▶ **Directions**
Go through the material below line by line and count those containing "yang". Write the count and nothing more.

▶ **Given records**
= = = = =

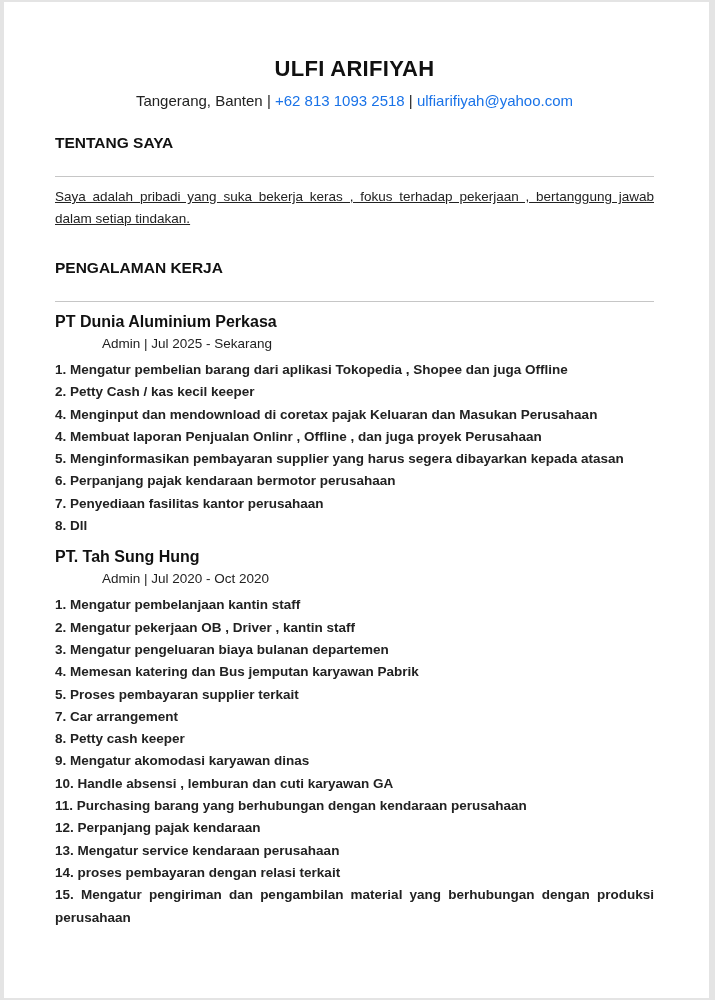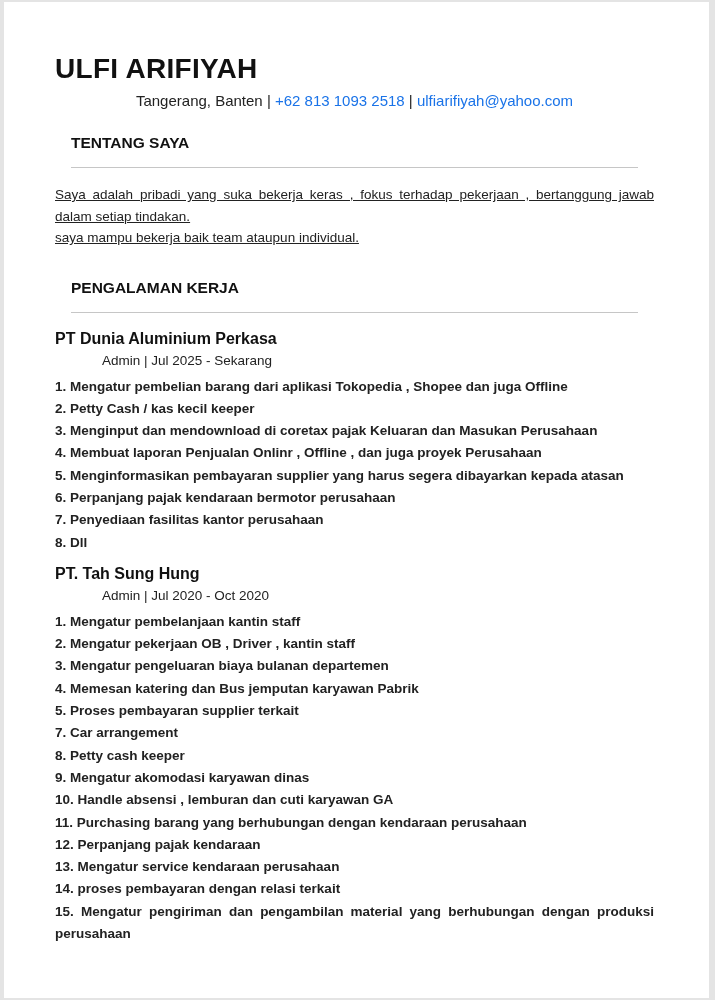--- a/index.html
+++ b/index.html
@@ -17,7 +17,7 @@
     padding: 0 55px 0 51px;
   }
   .name {
-    font-weight: bold; font-size: 28px;
+    text-align: center; font-weight: bold; font-size: 22px;
     margin: 0; padding-top: 50px; line-height: 34px; letter-spacing: 0.3px;
     color: #111;
   }

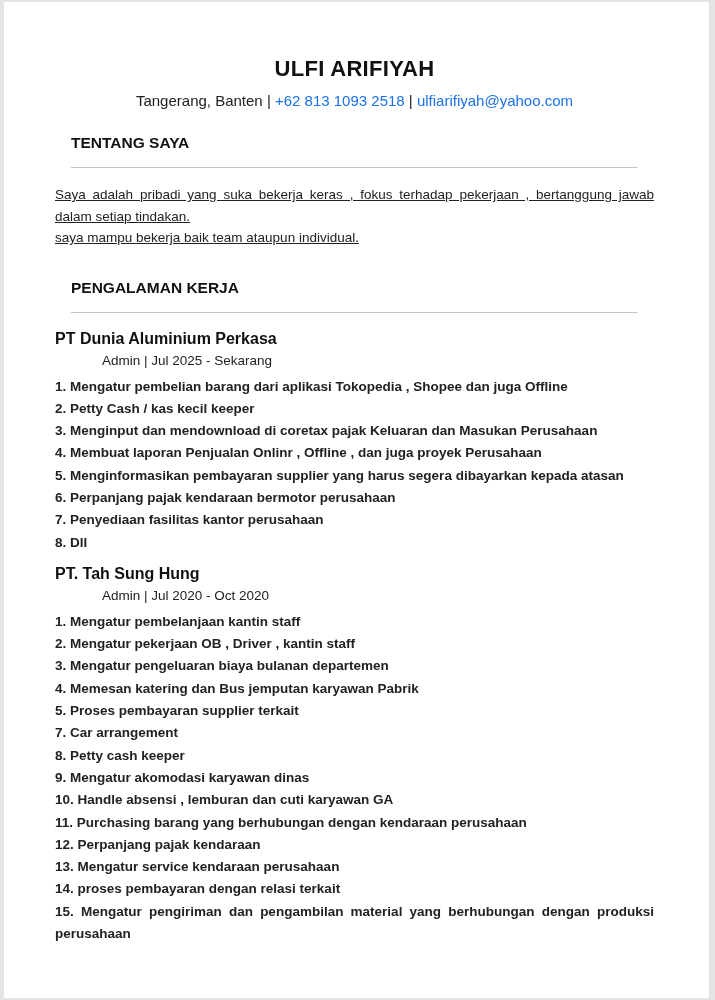--- a/index.html
+++ b/index.html
@@ -26,8 +26,8 @@
   }
   .contact .link { color: #1a73e8; }
   .section-title {
-    font-weight: bold; font-size: 15.5px; margin: 16px; line-height: 20px; color: #111;
-    padding-bottom: 14px; border-bottom: 1.5px solid #c6c6c6;
+    font-weight: bold; font-size: 15.5px; margin: 0; line-height: 20px; color: #111;
+    padding-bottom: 23px; border-bottom: 1.5px solid #c6c6c6;
   }
   .about-title { margin-top: 23px; }
   .exp-title { margin-top: 29px; }

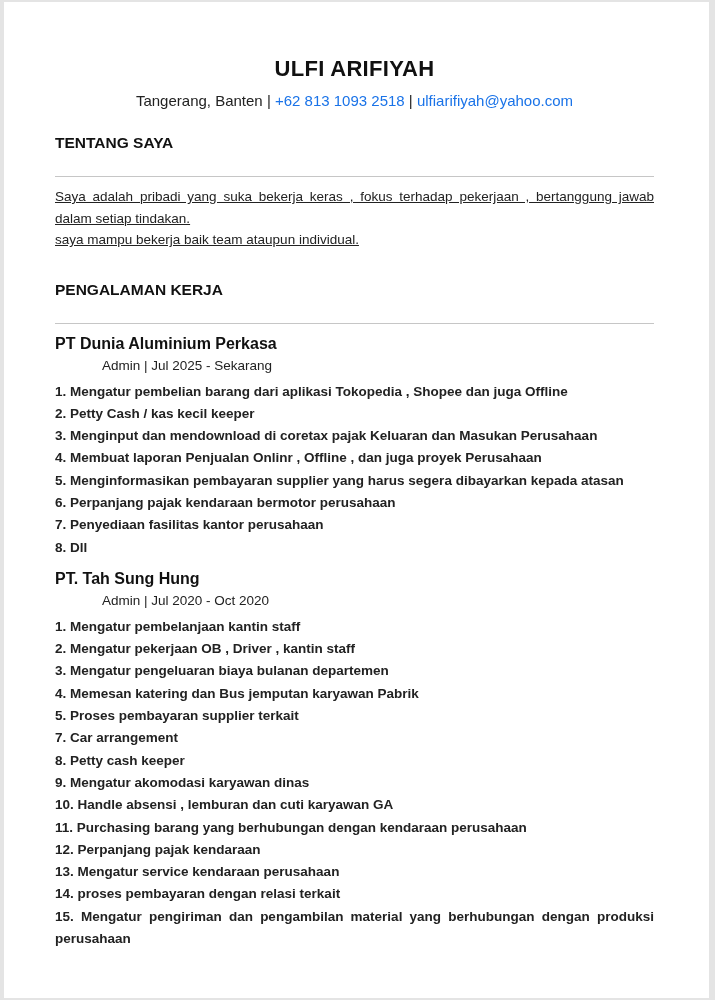--- a/index.html
+++ b/index.html
@@ -51,7 +51,6 @@
   <h2 class="section-title about-title">TENTANG SAYA</h2>
   <div class="about">
     <p>Saya adalah pribadi yang suka bekerja keras , fokus terhadap pekerjaan , bertanggung jawab dalam setiap tindakan.</p>
-    <p>saya mampu bekerja baik team ataupun individual.</p>
   </div>
 
   <h2 class="section-title exp-title">PENGALAMAN KERJA</h2>

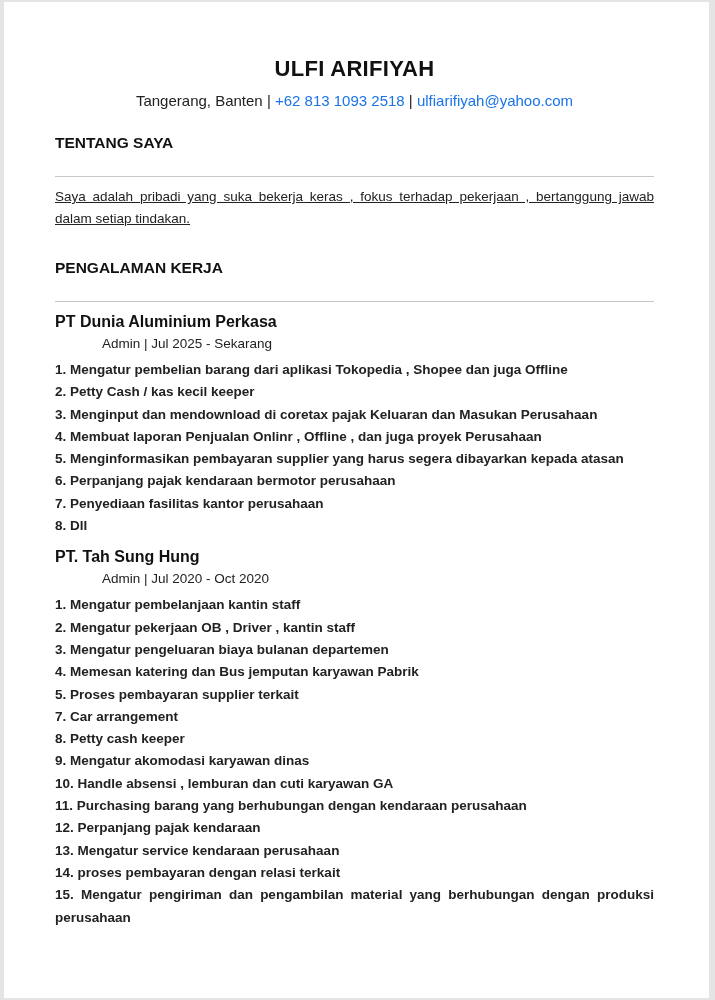--- a/index.html
+++ b/index.html
@@ -61,7 +61,7 @@
     <ul class="duties">
       <li>1. Mengatur pembelian barang dari aplikasi Tokopedia , Shopee dan juga Offline</li>
       <li>2. Petty Cash / kas kecil keeper</li>
-      <li>3. Menginput dan mendownload di coretax pajak Keluaran dan Masukan Perusahaan</li>
+      <li>4. Menginput dan mendownload di coretax pajak Keluaran dan Masukan Perusahaan</li>
       <li>4. Membuat laporan Penjualan Onlinr , Offline , dan juga proyek Perusahaan</li>
       <li>5. Menginformasikan pembayaran supplier yang harus segera dibayarkan kepada atasan</li>
       <li>6. Perpanjang pajak kendaraan bermotor perusahaan</li>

= = = = =

▶ **Reply to the task**
2